Source data:
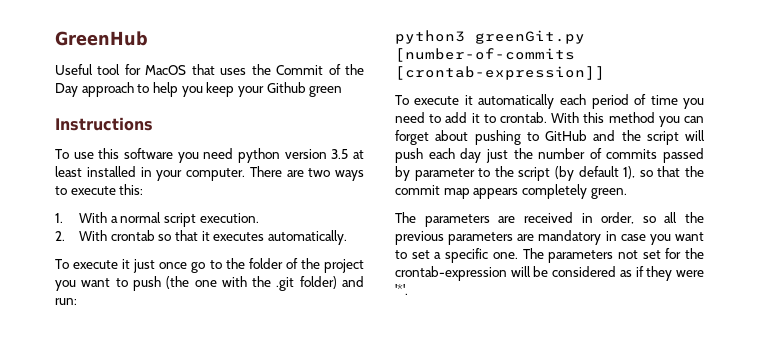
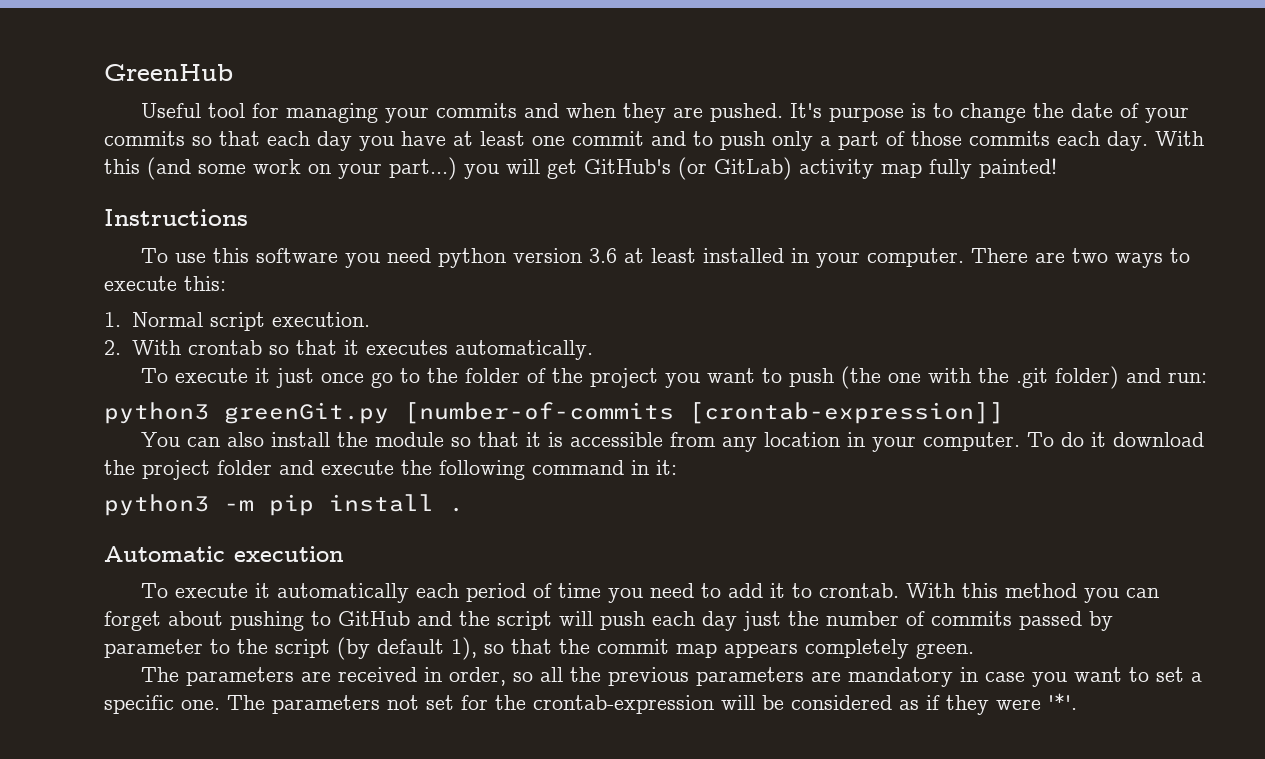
[145,64,365,75] [55,82,343,97] MacOS that uses the Commit of the Day approach to help you keep your Github green -> [285,103,1189,123] [104,131,1204,151] [104,157,1057,180] managing your commits and when they are pushed. It's purpose is to change the date of your commits so that each day you have at least one commit and to push only a part of those commits each day. With this (and some work on your part...) you will get GitHub's (or GitLab) activity map fully painted!
[331,149,349,159] 3.5 -> [588,248,617,263] 3.6
[78,212,162,223] With a normal -> [132,312,204,327] Normal
(605, 73) none -> [140,432,1204,452] [104,460,677,480] [104,494,464,516] [104,546,344,562] // You can also install the module so that it is accessible from any location in your computer. To do it download the project folder and execute the following command in it: // python3 -m pip install . // Automatic execution

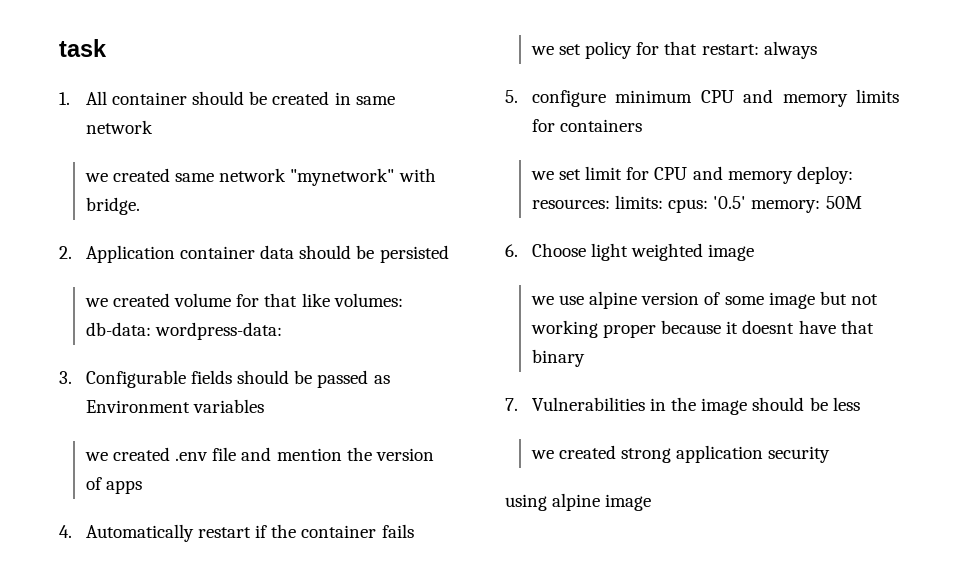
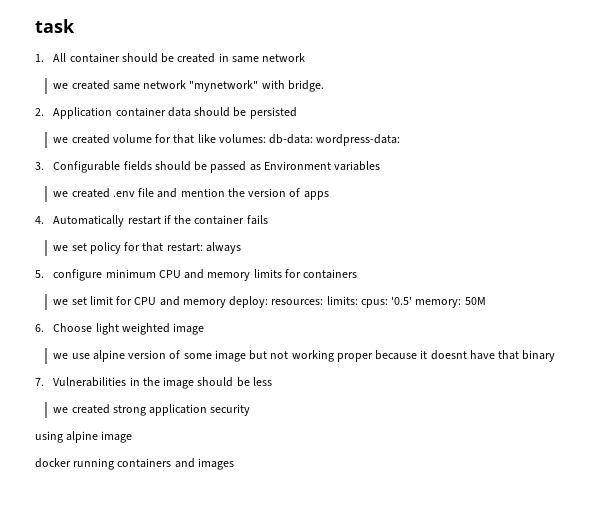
(652, 502) none -> [35,458,234,470] // docker running containers and images

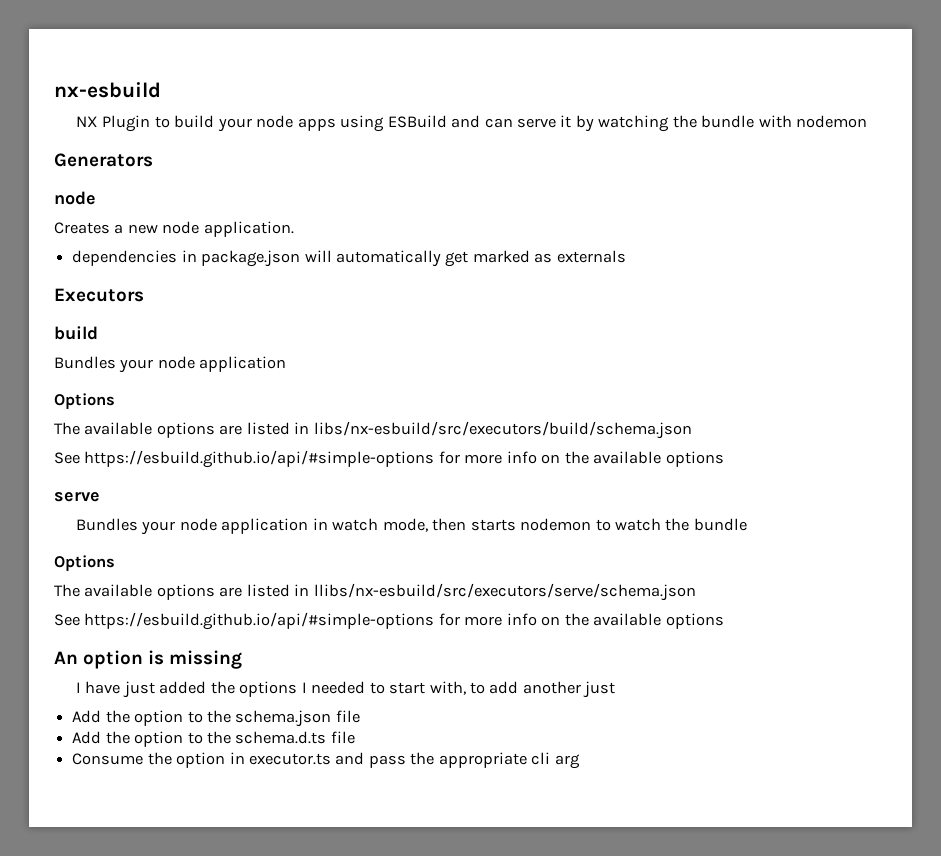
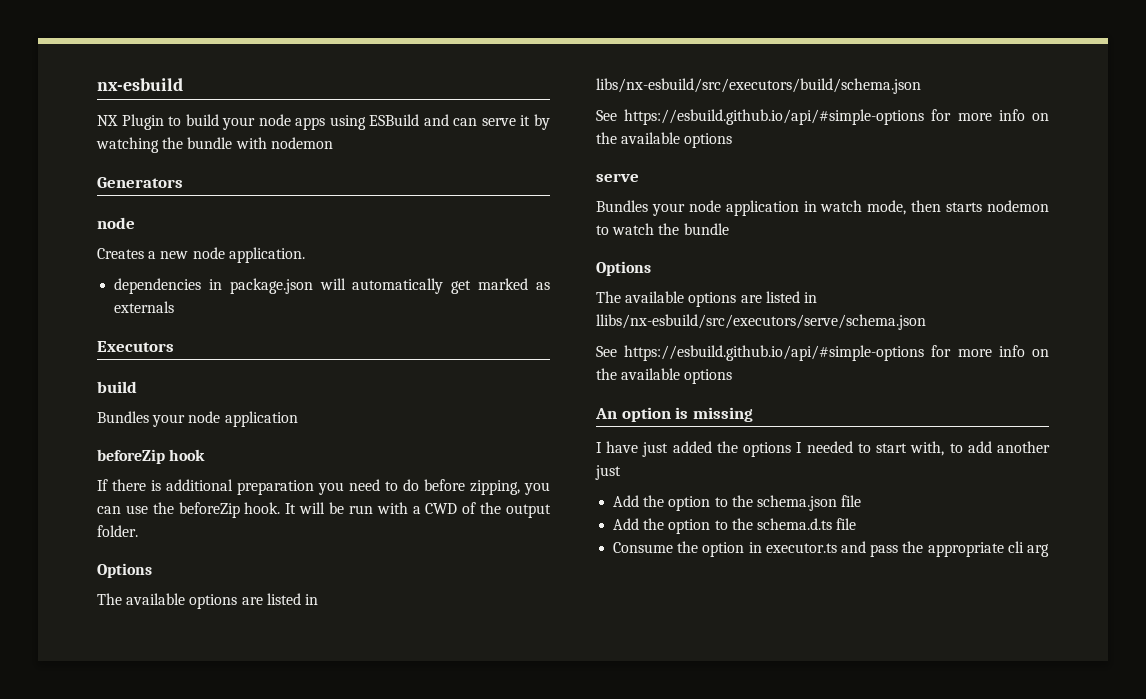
(287, 364) none -> [97,449,206,464] [97,479,550,495] [97,502,551,518] [97,525,138,537] // beforeZip hook // If there is additional preparation you need to do before zipping, you can use the beforeZip hook. It will be run with a CWD of the output folder.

Task item:
All of the data above needs to be retyped exactly, with the pictures removed.

Reply to the task:
[145,64,365,75] [55,82,343,97] MacOS that uses the Commit of the Day approach to help you keep your Github green -> [285,103,1189,123] [104,131,1204,151] [104,157,1057,180] managing your commits and when they are pushed. It's purpose is to change the date of your commits so that each day you have at least one commit and to push only a part of those commits each day. With this (and some work on your part...) you will get GitHub's (or GitLab) activity map fully painted!
[331,149,349,159] 3.5 -> [588,248,617,263] 3.6
[78,212,162,223] With a normal -> [132,312,204,327] Normal
(605, 73) none -> [140,432,1204,452] [104,460,677,480] [104,494,464,516] [104,546,344,562] // You can also install the module so that it is accessible from any location in your computer. To do it download the project folder and execute the following command in it: // python3 -m pip install . // Automatic execution

(652, 502) none -> [35,458,234,470] // docker running containers and images

(287, 364) none -> [97,449,206,464] [97,479,550,495] [97,502,551,518] [97,525,138,537] // beforeZip hook // If there is additional preparation you need to do before zipping, you can use the beforeZip hook. It will be run with a CWD of the output folder.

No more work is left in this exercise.